# no roaches?



## HepCatMoe (Apr 18, 2007)

why doesnt anybody feed roaches?


----------



## Rick (Apr 18, 2007)

Lots of people do. I would however my other half won't allow them into the house.


----------



## wuwu (Apr 18, 2007)

i have turkistan and lobster roach colonies. they're not breeding much though since it's rather cold outside now. i'm sure once summer kicks in in a month or so, they'll explode. after having kept both, i noticed that turkistan roaches have a smelly enclosure while the lobster one is pretty much ordorless.


----------



## padkison (Apr 18, 2007)

Turkistan a.k.a Blatta lateralis is my main feeder along with blue bottle flies.


----------



## Ian (Apr 18, 2007)

> Lots of people do. I would however my other half won't allow them into the house.

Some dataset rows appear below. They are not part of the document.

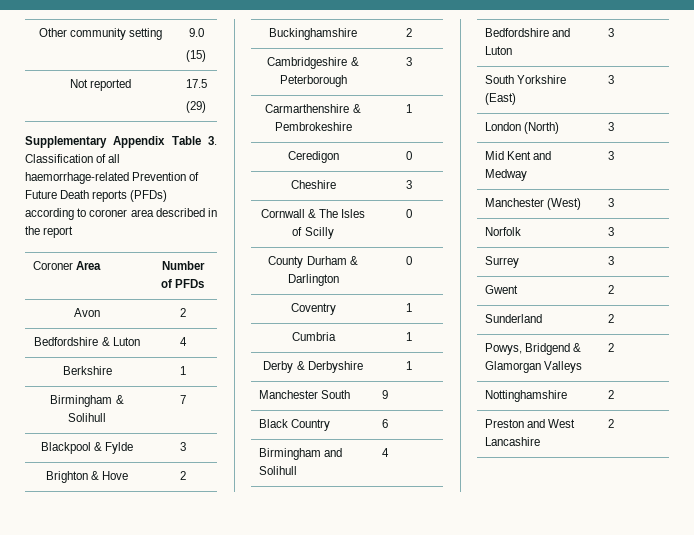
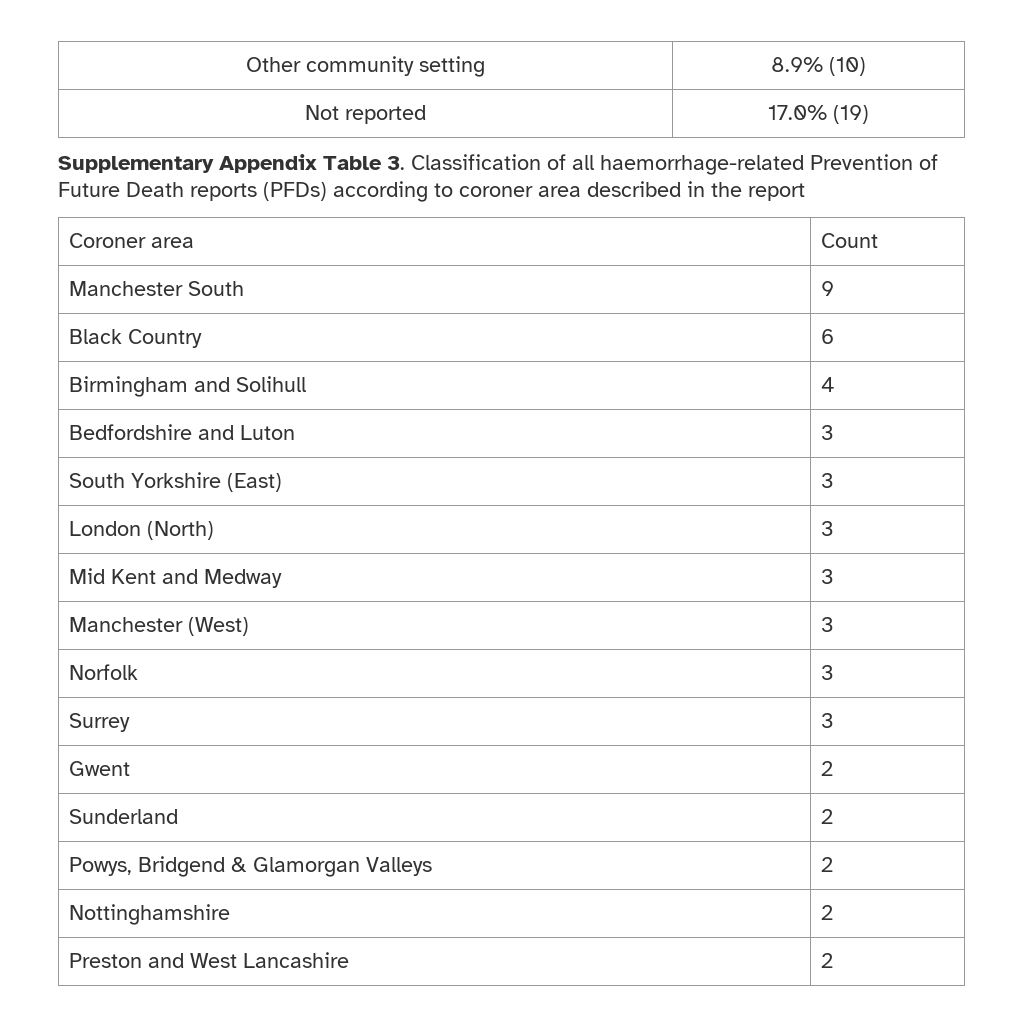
- Other community setting | 9.0
- (15)
+ Other community setting | 8.9% (10)
- Not reported | 17.5
- (29)
+ Not reported | 17.0% (19)
- Coroner Area | Number of PFDs
- Avon | 2
- Bedfordshire & Luton | 4
- Berkshire | 1
- Birmingham & Solihull | 7
- Blackpool & Fylde | 3
- Brighton & Hove | 2
- Buckinghamshire | 2
- Cambridgeshire & Peterborough | 3
- Carmarthenshire & Pembrokeshire | 1
- Ceredigon | 0
- Cheshire | 3
- Cornwall & The Isles of Scilly | 0
- County Durham & Darlington | 0
- Coventry | 1
- Cumbria | 1
- Derby & Derbyshire | 1
+ Coroner area | Count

Likewise, however the prevention in my house is the mother...


----------



## OGIGA (Apr 18, 2007)

I'm totally afraid that they'll escape and cause MAJOR problems.


----------



## Way.Of.The.Mantis (Apr 19, 2007)

Maybe im just naive, but what damage can roaches do? Surely they'll just nibble at leftover food like any other critter in your house? Thoughts?

Jonny.


----------



## OGIGA (Apr 19, 2007)

Well, I just don't like them because they're scary. Oh, and they'll make the value of your house go down because other people don't like them either.


----------



## wuwu (Apr 19, 2007)

the feeder roaches people breed are all tropical roaches, which generally don't multiply if they escape. well, maybe if you let the whole colony run free in your house, then maybe.  if it was such a big problem, i'm sure feeder roaches would not be this popular.


----------



## randyardvark (Apr 19, 2007)

> > Lots of people do. I would however my other half won't allow them into the house.
> 
> 
> Likewise, however the prevention in my house is the mother...


ditto!


----------



## Ben.M (Apr 19, 2007)

And the same for me :roll:


----------